WHAT TO WORK ON:
Nothing left out, nothing added: return the full set of records.

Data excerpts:

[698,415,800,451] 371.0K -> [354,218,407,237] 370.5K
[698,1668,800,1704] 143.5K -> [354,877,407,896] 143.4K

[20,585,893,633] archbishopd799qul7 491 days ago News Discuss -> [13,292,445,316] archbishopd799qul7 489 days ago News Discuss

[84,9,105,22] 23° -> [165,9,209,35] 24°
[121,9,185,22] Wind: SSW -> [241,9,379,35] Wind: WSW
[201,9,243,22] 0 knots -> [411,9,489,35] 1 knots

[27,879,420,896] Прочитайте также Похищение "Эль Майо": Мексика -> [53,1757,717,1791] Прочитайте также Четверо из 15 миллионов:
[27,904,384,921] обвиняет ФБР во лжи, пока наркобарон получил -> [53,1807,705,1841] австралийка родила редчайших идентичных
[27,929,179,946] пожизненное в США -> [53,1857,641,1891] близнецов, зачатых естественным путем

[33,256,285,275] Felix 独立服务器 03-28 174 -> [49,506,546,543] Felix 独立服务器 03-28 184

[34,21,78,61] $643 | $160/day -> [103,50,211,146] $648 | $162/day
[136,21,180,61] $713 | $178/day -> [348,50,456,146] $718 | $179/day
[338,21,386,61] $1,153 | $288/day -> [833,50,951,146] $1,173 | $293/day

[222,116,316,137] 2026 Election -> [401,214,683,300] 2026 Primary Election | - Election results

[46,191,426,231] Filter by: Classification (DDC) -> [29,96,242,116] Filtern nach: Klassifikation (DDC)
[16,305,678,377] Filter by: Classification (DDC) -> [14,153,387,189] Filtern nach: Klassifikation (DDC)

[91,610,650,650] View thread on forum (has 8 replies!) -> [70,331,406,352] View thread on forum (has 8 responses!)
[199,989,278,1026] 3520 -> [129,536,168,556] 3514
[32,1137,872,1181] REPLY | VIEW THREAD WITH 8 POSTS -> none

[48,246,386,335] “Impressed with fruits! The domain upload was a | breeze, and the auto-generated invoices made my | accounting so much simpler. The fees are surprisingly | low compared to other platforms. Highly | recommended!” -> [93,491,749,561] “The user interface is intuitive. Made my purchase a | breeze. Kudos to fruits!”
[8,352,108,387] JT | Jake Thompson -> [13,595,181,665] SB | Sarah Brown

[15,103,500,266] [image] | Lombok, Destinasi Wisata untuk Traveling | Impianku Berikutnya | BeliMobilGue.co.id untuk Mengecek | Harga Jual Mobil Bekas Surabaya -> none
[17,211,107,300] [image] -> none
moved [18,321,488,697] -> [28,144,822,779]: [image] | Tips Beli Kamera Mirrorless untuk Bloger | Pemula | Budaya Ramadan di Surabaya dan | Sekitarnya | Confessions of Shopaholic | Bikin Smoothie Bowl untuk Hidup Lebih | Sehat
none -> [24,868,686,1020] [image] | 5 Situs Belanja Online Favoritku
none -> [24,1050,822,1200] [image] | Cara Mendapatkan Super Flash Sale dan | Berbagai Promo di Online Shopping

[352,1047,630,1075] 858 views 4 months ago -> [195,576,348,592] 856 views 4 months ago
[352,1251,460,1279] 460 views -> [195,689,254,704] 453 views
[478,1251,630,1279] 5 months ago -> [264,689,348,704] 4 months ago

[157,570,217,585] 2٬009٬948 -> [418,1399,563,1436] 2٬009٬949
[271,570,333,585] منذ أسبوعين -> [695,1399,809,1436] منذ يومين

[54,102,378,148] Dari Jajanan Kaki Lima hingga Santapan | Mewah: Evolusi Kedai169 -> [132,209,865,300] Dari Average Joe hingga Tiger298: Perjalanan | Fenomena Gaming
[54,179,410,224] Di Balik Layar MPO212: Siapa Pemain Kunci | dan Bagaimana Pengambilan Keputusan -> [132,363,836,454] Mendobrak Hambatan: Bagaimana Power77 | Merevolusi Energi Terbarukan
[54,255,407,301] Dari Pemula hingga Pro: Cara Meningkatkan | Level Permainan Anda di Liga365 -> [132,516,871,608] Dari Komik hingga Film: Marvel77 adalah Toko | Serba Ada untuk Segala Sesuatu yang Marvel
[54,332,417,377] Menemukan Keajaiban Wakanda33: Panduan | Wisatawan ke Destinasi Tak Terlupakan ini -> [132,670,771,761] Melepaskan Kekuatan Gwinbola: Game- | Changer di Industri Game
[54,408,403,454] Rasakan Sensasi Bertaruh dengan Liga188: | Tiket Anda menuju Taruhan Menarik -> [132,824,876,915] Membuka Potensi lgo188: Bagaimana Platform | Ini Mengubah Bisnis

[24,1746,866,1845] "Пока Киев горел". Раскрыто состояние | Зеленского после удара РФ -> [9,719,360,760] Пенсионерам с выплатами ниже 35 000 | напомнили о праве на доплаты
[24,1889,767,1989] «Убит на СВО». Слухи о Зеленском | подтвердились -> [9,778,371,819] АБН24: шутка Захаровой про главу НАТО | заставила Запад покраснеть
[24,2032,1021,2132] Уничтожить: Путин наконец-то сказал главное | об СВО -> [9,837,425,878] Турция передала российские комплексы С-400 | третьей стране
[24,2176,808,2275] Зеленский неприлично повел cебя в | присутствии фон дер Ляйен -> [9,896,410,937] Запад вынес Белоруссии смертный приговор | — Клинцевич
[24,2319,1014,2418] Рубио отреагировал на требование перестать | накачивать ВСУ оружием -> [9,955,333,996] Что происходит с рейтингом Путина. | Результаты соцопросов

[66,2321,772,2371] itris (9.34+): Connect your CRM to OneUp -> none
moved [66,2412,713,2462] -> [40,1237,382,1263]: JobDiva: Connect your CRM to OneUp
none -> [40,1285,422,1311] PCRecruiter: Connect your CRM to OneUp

RESPONSE FOR THIS EXERCISE:
[698,415,800,451] 371.0K -> [354,218,407,237] 370.5K
[698,1668,800,1704] 143.5K -> [354,877,407,896] 143.4K

[20,585,893,633] archbishopd799qul7 491 days ago News Discuss -> [13,292,445,316] archbishopd799qul7 489 days ago News Discuss

[84,9,105,22] 23° -> [165,9,209,35] 24°
[121,9,185,22] Wind: SSW -> [241,9,379,35] Wind: WSW
[201,9,243,22] 0 knots -> [411,9,489,35] 1 knots

[27,879,420,896] Прочитайте также Похищение "Эль Майо": Мексика -> [53,1757,717,1791] Прочитайте также Четверо из 15 миллионов:
[27,904,384,921] обвиняет ФБР во лжи, пока наркобарон получил -> [53,1807,705,1841] австралийка родила редчайших идентичных
[27,929,179,946] пожизненное в США -> [53,1857,641,1891] близнецов, зачатых естественным путем

[33,256,285,275] Felix 独立服务器 03-28 174 -> [49,506,546,543] Felix 独立服务器 03-28 184

[34,21,78,61] $643 | $160/day -> [103,50,211,146] $648 | $162/day
[136,21,180,61] $713 | $178/day -> [348,50,456,146] $718 | $179/day
[338,21,386,61] $1,153 | $288/day -> [833,50,951,146] $1,173 | $293/day

[222,116,316,137] 2026 Election -> [401,214,683,300] 2026 Primary Election | - Election results

[46,191,426,231] Filter by: Classification (DDC) -> [29,96,242,116] Filtern nach: Klassifikation (DDC)
[16,305,678,377] Filter by: Classification (DDC) -> [14,153,387,189] Filtern nach: Klassifikation (DDC)

[91,610,650,650] View thread on forum (has 8 replies!) -> [70,331,406,352] View thread on forum (has 8 responses!)
[199,989,278,1026] 3520 -> [129,536,168,556] 3514
[32,1137,872,1181] REPLY | VIEW THREAD WITH 8 POSTS -> none

[48,246,386,335] “Impressed with fruits! The domain upload was a | breeze, and the auto-generated invoices made my | accounting so much simpler. The fees are surprisingly | low compared to other platforms. Highly | recommended!” -> [93,491,749,561] “The user interface is intuitive. Made my purchase a | breeze. Kudos to fruits!”
[8,352,108,387] JT | Jake Thompson -> [13,595,181,665] SB | Sarah Brown

[15,103,500,266] [image] | Lombok, Destinasi Wisata untuk Traveling | Impianku Berikutnya | BeliMobilGue.co.id untuk Mengecek | Harga Jual Mobil Bekas Surabaya -> none
[17,211,107,300] [image] -> none
moved [18,321,488,697] -> [28,144,822,779]: [image] | Tips Beli Kamera Mirrorless untuk Bloger | Pemula | Budaya Ramadan di Surabaya dan | Sekitarnya | Confessions of Shopaholic | Bikin Smoothie Bowl untuk Hidup Lebih | Sehat
none -> [24,868,686,1020] [image] | 5 Situs Belanja Online Favoritku
none -> [24,1050,822,1200] [image] | Cara Mendapatkan Super Flash Sale dan | Berbagai Promo di Online Shopping

[352,1047,630,1075] 858 views 4 months ago -> [195,576,348,592] 856 views 4 months ago
[352,1251,460,1279] 460 views -> [195,689,254,704] 453 views
[478,1251,630,1279] 5 months ago -> [264,689,348,704] 4 months ago

[157,570,217,585] 2٬009٬948 -> [418,1399,563,1436] 2٬009٬949
[271,570,333,585] منذ أسبوعين -> [695,1399,809,1436] منذ يومين

[54,102,378,148] Dari Jajanan Kaki Lima hingga Santapan | Mewah: Evolusi Kedai169 -> [132,209,865,300] Dari Average Joe hingga Tiger298: Perjalanan | Fenomena Gaming
[54,179,410,224] Di Balik Layar MPO212: Siapa Pemain Kunci | dan Bagaimana Pengambilan Keputusan -> [132,363,836,454] Mendobrak Hambatan: Bagaimana Power77 | Merevolusi Energi Terbarukan
[54,255,407,301] Dari Pemula hingga Pro: Cara Meningkatkan | Level Permainan Anda di Liga365 -> [132,516,871,608] Dari Komik hingga Film: Marvel77 adalah Toko | Serba Ada untuk Segala Sesuatu yang Marvel
[54,332,417,377] Menemukan Keajaiban Wakanda33: Panduan | Wisatawan ke Destinasi Tak Terlupakan ini -> [132,670,771,761] Melepaskan Kekuatan Gwinbola: Game- | Changer di Industri Game
[54,408,403,454] Rasakan Sensasi Bertaruh dengan Liga188: | Tiket Anda menuju Taruhan Menarik -> [132,824,876,915] Membuka Potensi lgo188: Bagaimana Platform | Ini Mengubah Bisnis

[24,1746,866,1845] "Пока Киев горел". Раскрыто состояние | Зеленского после удара РФ -> [9,719,360,760] Пенсионерам с выплатами ниже 35 000 | напомнили о праве на доплаты
[24,1889,767,1989] «Убит на СВО». Слухи о Зеленском | подтвердились -> [9,778,371,819] АБН24: шутка Захаровой про главу НАТО | заставила Запад покраснеть
[24,2032,1021,2132] Уничтожить: Путин наконец-то сказал главное | об СВО -> [9,837,425,878] Турция передала российские комплексы С-400 | третьей стране
[24,2176,808,2275] Зеленский неприлично повел cебя в | присутствии фон дер Ляйен -> [9,896,410,937] Запад вынес Белоруссии смертный приговор | — Клинцевич
[24,2319,1014,2418] Рубио отреагировал на требование перестать | накачивать ВСУ оружием -> [9,955,333,996] Что происходит с рейтингом Путина. | Результаты соцопросов

[66,2321,772,2371] itris (9.34+): Connect your CRM to OneUp -> none
moved [66,2412,713,2462] -> [40,1237,382,1263]: JobDiva: Connect your CRM to OneUp
none -> [40,1285,422,1311] PCRecruiter: Connect your CRM to OneUp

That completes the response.